= PROBLEM REQUIREMENTS =
Write out all of the records below precisely as given, omitting the images.

Stored dataset items:
━━━━━━━━━━━━━━━━
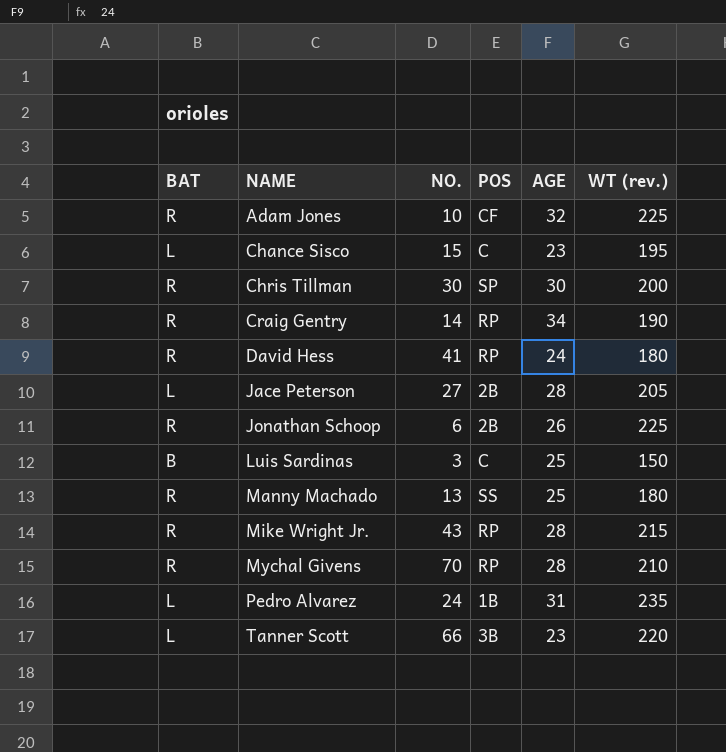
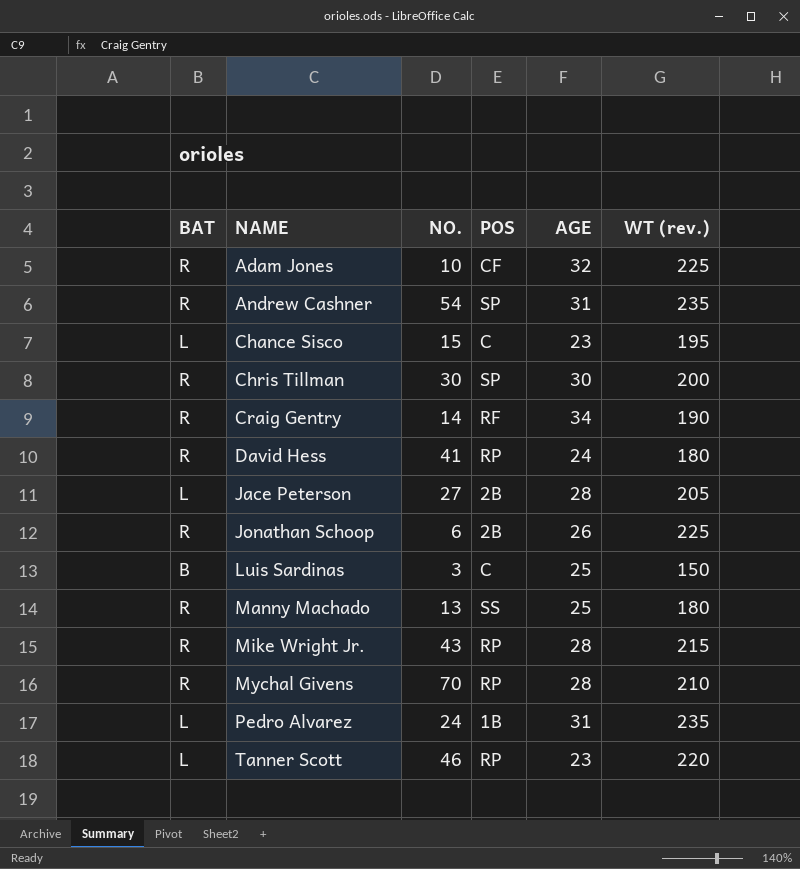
row Andrew Cashner: none -> R | 54 | SP | 31 | 235
Craig Gentry | POS: RP -> RF
Tanner Scott | NO.: 66 -> 46
Tanner Scott | POS: 3B -> RP

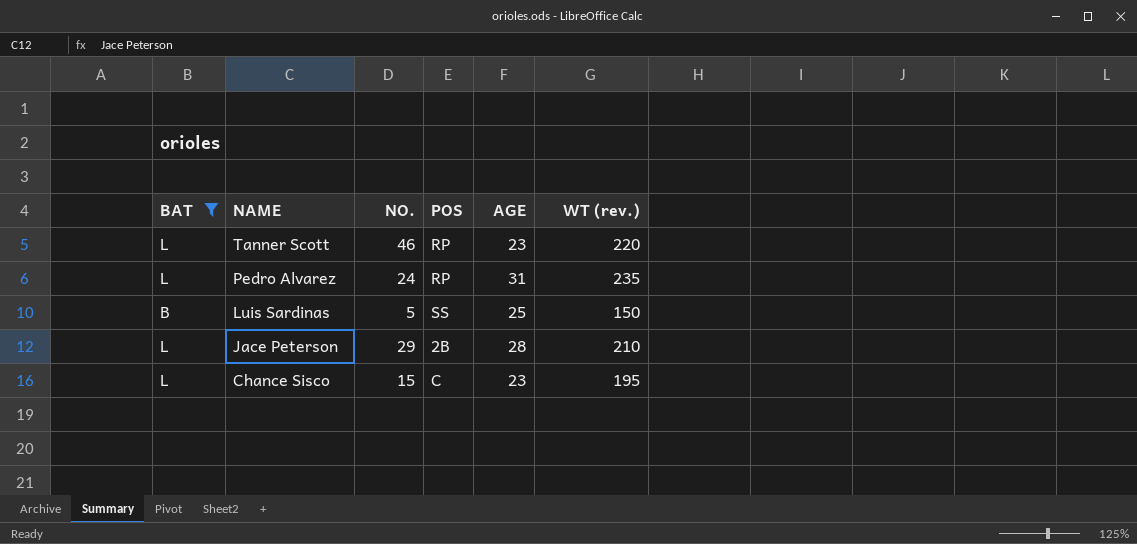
filter: none -> BAT != R
row order: NAME ascending -> NAME descending
Pedro Alvarez | POS: 1B -> RP
Luis Sardinas | NO.: 3 -> 5
Luis Sardinas | POS: C -> SS
Jace Peterson | NO.: 27 -> 29
Jace Peterson | WT (rev.): 205 -> 210

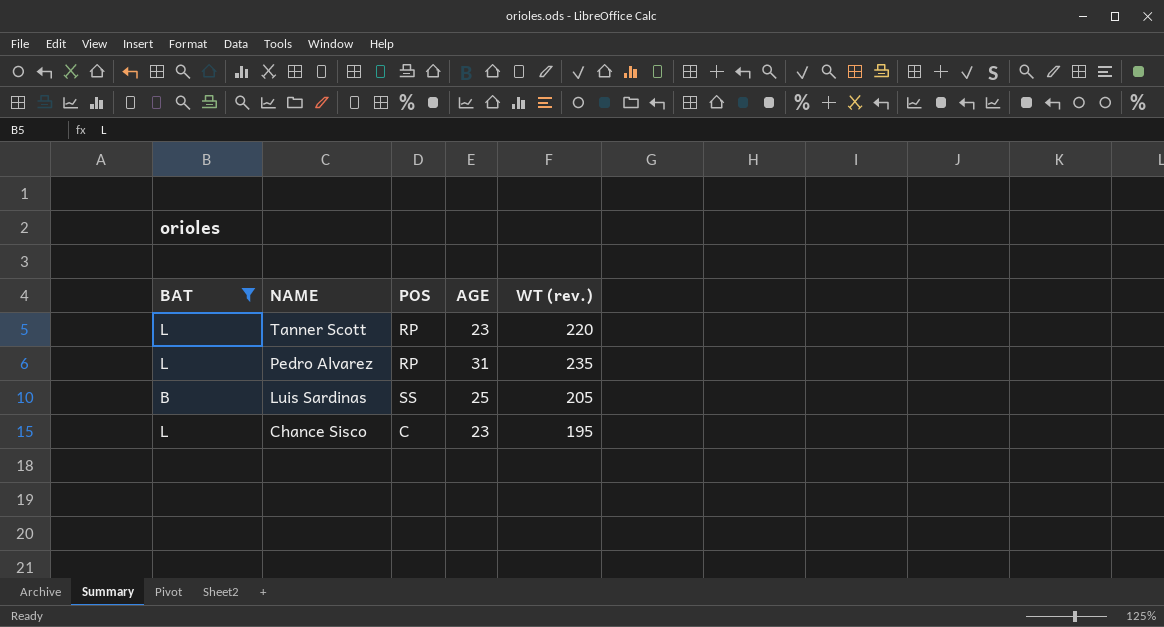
column NO. | position: 3 -> none
row Jace Peterson: L | 29 | 2B | 28 | 210 -> none
Luis Sardinas | WT (rev.): 150 -> 205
━━━━━━━━━━━━━━━━
= TASK RESPONSE =
row Andrew Cashner: none -> R | 54 | SP | 31 | 235
Craig Gentry | POS: RP -> RF
Tanner Scott | NO.: 66 -> 46
Tanner Scott | POS: 3B -> RP

filter: none -> BAT != R
row order: NAME ascending -> NAME descending
Pedro Alvarez | POS: 1B -> RP
Luis Sardinas | NO.: 3 -> 5
Luis Sardinas | POS: C -> SS
Jace Peterson | NO.: 27 -> 29
Jace Peterson | WT (rev.): 205 -> 210

column NO. | position: 3 -> none
row Jace Peterson: L | 29 | 2B | 28 | 210 -> none
Luis Sardinas | WT (rev.): 150 -> 205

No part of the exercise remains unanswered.